Task goal: Two lines in the data below mark the range: the one with "Cut - Mushroom" and the one with "column Premium (Women) | formula: none". Return both, along with every line between them, exactly.

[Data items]
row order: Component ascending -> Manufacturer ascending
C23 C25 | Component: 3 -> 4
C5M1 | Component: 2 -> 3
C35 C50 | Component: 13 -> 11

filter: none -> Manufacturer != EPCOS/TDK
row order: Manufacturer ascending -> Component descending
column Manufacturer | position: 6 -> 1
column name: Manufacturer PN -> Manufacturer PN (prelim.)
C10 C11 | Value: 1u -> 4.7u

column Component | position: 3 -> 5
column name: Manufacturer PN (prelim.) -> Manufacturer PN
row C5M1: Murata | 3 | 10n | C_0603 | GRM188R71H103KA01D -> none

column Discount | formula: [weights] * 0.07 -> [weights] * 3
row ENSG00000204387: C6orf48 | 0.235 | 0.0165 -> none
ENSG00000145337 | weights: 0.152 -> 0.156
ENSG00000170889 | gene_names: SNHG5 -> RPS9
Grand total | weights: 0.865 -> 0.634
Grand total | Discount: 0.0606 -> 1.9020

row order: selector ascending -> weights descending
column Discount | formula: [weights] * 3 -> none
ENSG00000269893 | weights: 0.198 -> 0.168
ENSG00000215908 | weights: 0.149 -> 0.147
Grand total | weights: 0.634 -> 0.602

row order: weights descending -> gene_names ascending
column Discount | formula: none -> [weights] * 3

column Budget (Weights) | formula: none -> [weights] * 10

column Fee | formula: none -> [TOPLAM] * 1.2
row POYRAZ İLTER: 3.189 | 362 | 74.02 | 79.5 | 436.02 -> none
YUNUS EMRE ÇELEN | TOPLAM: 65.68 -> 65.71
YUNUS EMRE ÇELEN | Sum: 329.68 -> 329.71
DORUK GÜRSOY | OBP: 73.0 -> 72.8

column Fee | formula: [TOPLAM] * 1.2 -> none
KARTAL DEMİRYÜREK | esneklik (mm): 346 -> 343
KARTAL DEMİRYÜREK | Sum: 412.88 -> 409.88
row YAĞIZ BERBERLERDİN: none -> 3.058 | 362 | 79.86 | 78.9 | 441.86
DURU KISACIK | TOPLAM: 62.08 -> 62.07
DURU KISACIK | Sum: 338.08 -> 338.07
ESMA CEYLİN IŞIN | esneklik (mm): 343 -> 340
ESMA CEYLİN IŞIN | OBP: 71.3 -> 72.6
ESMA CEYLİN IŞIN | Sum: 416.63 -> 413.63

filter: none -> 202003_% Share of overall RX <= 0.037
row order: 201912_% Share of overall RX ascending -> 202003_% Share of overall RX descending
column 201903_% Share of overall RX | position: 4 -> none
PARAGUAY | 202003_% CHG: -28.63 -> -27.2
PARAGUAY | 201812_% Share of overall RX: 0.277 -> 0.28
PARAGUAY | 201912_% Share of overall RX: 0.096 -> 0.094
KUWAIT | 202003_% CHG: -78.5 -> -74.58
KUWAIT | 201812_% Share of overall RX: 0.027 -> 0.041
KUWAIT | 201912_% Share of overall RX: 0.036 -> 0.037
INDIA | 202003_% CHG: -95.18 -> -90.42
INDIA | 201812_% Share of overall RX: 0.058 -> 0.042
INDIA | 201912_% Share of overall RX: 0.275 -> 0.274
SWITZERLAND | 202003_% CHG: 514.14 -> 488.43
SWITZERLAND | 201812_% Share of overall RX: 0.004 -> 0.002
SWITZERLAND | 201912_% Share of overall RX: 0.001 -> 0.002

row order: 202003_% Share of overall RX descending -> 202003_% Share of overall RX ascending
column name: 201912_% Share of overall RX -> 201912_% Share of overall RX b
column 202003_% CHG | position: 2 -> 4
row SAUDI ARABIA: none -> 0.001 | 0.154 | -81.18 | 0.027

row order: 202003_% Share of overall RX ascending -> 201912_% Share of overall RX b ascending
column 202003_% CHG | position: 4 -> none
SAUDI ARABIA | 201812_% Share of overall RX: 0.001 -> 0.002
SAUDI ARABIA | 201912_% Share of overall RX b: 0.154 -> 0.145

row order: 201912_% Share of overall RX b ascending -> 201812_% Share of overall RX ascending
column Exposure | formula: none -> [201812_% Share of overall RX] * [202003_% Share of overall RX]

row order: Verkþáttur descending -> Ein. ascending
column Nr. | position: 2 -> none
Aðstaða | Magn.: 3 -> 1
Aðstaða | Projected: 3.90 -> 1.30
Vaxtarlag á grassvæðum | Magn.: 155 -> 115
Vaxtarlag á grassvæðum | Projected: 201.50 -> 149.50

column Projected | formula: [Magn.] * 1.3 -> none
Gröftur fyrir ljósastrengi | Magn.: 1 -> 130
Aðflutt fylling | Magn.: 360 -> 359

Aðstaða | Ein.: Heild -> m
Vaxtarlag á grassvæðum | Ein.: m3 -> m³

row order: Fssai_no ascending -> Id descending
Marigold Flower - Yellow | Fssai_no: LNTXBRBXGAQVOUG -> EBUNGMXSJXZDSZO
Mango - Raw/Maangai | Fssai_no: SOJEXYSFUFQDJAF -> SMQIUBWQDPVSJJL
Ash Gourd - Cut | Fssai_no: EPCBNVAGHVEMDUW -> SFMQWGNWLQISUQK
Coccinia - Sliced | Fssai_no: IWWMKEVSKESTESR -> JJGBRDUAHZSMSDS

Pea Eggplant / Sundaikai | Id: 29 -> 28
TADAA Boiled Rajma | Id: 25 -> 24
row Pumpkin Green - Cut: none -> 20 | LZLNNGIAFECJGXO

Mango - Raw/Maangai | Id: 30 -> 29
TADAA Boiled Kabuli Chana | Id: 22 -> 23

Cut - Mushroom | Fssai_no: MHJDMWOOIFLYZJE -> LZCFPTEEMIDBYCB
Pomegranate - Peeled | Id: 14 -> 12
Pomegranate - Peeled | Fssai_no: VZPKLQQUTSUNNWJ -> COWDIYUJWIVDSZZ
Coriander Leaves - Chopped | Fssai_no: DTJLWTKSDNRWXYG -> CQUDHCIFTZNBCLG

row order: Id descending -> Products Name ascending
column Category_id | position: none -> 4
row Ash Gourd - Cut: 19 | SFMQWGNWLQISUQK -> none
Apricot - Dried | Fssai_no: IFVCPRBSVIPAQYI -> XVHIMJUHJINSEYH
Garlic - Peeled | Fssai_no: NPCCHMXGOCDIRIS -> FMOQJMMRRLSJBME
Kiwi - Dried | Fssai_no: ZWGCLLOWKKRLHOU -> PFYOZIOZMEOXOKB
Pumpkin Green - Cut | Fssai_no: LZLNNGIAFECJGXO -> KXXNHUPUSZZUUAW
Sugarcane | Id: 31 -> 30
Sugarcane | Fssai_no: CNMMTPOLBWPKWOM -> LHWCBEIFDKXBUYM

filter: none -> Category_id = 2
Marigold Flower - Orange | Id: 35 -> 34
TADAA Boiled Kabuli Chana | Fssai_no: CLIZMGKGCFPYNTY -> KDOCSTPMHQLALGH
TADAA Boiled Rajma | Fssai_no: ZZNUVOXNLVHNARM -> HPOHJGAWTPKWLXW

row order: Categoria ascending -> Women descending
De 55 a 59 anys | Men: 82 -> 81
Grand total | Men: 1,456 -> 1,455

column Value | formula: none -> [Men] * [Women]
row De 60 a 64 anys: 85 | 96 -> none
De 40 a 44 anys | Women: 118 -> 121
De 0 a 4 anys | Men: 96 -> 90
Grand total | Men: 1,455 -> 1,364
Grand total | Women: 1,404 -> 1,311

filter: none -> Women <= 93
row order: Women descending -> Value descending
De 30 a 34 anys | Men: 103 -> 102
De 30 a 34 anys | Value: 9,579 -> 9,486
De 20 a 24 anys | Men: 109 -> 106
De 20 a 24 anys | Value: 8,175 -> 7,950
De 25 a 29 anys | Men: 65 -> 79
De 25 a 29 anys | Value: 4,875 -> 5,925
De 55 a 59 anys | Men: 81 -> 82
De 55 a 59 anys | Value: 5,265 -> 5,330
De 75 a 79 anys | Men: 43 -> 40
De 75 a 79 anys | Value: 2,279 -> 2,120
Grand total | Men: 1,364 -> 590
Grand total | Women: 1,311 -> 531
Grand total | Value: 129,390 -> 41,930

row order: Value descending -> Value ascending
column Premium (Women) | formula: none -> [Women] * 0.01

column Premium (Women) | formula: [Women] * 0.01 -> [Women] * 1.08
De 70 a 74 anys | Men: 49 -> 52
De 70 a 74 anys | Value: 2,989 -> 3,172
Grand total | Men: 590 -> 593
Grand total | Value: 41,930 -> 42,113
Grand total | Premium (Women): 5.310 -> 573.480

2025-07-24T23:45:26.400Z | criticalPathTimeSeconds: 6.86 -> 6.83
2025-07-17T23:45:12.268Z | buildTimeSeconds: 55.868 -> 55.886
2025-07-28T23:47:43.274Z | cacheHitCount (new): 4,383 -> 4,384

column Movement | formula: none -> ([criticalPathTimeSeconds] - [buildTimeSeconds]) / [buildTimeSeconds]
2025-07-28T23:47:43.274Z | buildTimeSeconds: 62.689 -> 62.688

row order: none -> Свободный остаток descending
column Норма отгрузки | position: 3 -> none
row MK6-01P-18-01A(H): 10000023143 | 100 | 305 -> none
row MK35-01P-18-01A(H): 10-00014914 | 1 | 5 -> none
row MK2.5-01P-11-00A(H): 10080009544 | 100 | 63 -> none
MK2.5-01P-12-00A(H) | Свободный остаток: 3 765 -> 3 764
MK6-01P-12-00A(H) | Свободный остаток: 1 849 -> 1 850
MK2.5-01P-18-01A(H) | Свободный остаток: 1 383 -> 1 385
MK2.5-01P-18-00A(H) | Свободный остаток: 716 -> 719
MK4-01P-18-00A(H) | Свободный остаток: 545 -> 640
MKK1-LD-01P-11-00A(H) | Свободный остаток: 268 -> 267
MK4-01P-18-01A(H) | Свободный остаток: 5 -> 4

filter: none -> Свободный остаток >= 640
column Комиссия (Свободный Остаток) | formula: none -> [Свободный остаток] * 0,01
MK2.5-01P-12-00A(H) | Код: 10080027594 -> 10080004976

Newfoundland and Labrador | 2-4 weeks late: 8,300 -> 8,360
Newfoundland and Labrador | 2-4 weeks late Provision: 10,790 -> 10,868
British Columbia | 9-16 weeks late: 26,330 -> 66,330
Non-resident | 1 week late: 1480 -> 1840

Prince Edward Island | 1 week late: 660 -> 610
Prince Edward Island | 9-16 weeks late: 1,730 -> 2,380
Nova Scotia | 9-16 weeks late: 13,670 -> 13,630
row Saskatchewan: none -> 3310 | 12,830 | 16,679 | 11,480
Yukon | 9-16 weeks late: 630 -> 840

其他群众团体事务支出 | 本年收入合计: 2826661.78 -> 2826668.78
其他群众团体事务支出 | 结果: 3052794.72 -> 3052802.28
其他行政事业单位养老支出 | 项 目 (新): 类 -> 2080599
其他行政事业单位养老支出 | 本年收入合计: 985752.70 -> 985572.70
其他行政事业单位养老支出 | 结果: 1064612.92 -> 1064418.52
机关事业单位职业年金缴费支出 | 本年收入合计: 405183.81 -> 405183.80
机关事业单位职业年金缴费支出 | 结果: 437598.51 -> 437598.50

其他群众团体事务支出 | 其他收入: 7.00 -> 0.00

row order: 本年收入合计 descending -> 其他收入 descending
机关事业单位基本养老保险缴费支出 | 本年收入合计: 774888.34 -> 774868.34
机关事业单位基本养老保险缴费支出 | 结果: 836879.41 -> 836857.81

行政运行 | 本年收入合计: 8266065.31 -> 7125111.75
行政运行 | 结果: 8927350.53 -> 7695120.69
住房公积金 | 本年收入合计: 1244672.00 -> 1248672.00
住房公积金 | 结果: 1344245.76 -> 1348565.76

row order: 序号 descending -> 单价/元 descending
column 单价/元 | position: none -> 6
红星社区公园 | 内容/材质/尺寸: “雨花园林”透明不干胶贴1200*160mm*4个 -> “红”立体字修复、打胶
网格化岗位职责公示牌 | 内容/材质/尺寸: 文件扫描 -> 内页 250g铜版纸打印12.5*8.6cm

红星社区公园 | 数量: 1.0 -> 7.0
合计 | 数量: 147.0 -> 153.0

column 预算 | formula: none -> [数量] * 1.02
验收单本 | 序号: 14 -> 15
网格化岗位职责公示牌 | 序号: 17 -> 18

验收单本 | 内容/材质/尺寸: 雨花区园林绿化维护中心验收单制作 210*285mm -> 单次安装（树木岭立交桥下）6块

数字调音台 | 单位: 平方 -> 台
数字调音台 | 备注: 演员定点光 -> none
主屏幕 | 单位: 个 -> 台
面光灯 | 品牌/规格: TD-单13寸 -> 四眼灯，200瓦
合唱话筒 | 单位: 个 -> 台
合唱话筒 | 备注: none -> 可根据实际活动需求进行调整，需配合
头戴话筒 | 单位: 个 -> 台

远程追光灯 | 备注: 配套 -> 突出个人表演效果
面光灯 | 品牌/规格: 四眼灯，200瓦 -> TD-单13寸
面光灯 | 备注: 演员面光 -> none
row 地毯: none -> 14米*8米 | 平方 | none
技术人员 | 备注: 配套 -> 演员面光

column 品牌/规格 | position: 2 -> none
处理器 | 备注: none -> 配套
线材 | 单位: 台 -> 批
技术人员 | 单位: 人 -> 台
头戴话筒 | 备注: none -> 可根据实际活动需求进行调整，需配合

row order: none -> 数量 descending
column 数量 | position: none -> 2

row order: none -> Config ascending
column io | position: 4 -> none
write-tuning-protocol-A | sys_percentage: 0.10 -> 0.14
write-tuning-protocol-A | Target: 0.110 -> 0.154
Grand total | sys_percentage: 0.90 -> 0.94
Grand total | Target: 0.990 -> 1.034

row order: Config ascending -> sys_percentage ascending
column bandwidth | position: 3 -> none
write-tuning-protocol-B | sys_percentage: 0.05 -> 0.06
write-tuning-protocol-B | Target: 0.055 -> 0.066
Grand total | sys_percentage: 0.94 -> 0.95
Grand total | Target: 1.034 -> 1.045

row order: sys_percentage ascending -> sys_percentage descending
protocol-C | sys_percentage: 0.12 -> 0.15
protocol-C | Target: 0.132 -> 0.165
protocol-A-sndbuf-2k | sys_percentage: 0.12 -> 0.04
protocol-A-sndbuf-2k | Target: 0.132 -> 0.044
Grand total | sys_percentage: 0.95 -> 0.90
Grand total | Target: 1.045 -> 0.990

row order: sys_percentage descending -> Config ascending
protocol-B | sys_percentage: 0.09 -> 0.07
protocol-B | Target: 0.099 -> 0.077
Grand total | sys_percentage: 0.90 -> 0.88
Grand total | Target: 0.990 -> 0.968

Result:
Cut - Mushroom | Fssai_no: MHJDMWOOIFLYZJE -> LZCFPTEEMIDBYCB
Pomegranate - Peeled | Id: 14 -> 12
Pomegranate - Peeled | Fssai_no: VZPKLQQUTSUNNWJ -> COWDIYUJWIVDSZZ
Coriander Leaves - Chopped | Fssai_no: DTJLWTKSDNRWXYG -> CQUDHCIFTZNBCLG

row order: Id descending -> Products Name ascending
column Category_id | position: none -> 4
row Ash Gourd - Cut: 19 | SFMQWGNWLQISUQK -> none
Apricot - Dried | Fssai_no: IFVCPRBSVIPAQYI -> XVHIMJUHJINSEYH
Garlic - Peeled | Fssai_no: NPCCHMXGOCDIRIS -> FMOQJMMRRLSJBME
Kiwi - Dried | Fssai_no: ZWGCLLOWKKRLHOU -> PFYOZIOZMEOXOKB
Pumpkin Green - Cut | Fssai_no: LZLNNGIAFECJGXO -> KXXNHUPUSZZUUAW
Sugarcane | Id: 31 -> 30
Sugarcane | Fssai_no: CNMMTPOLBWPKWOM -> LHWCBEIFDKXBUYM

filter: none -> Category_id = 2
Marigold Flower - Orange | Id: 35 -> 34
TADAA Boiled Kabuli Chana | Fssai_no: CLIZMGKGCFPYNTY -> KDOCSTPMHQLALGH
TADAA Boiled Rajma | Fssai_no: ZZNUVOXNLVHNARM -> HPOHJGAWTPKWLXW

row order: Categoria ascending -> Women descending
De 55 a 59 anys | Men: 82 -> 81
Grand total | Men: 1,456 -> 1,455

column Value | formula: none -> [Men] * [Women]
row De 60 a 64 anys: 85 | 96 -> none
De 40 a 44 anys | Women: 118 -> 121
De 0 a 4 anys | Men: 96 -> 90
Grand total | Men: 1,455 -> 1,364
Grand total | Women: 1,404 -> 1,311

filter: none -> Women <= 93
row order: Women descending -> Value descending
De 30 a 34 anys | Men: 103 -> 102
De 30 a 34 anys | Value: 9,579 -> 9,486
De 20 a 24 anys | Men: 109 -> 106
De 20 a 24 anys | Value: 8,175 -> 7,950
De 25 a 29 anys | Men: 65 -> 79
De 25 a 29 anys | Value: 4,875 -> 5,925
De 55 a 59 anys | Men: 81 -> 82
De 55 a 59 anys | Value: 5,265 -> 5,330
De 75 a 79 anys | Men: 43 -> 40
De 75 a 79 anys | Value: 2,279 -> 2,120
Grand total | Men: 1,364 -> 590
Grand total | Women: 1,311 -> 531
Grand total | Value: 129,390 -> 41,930

row order: Value descending -> Value ascending
column Premium (Women) | formula: none -> [Women] * 0.01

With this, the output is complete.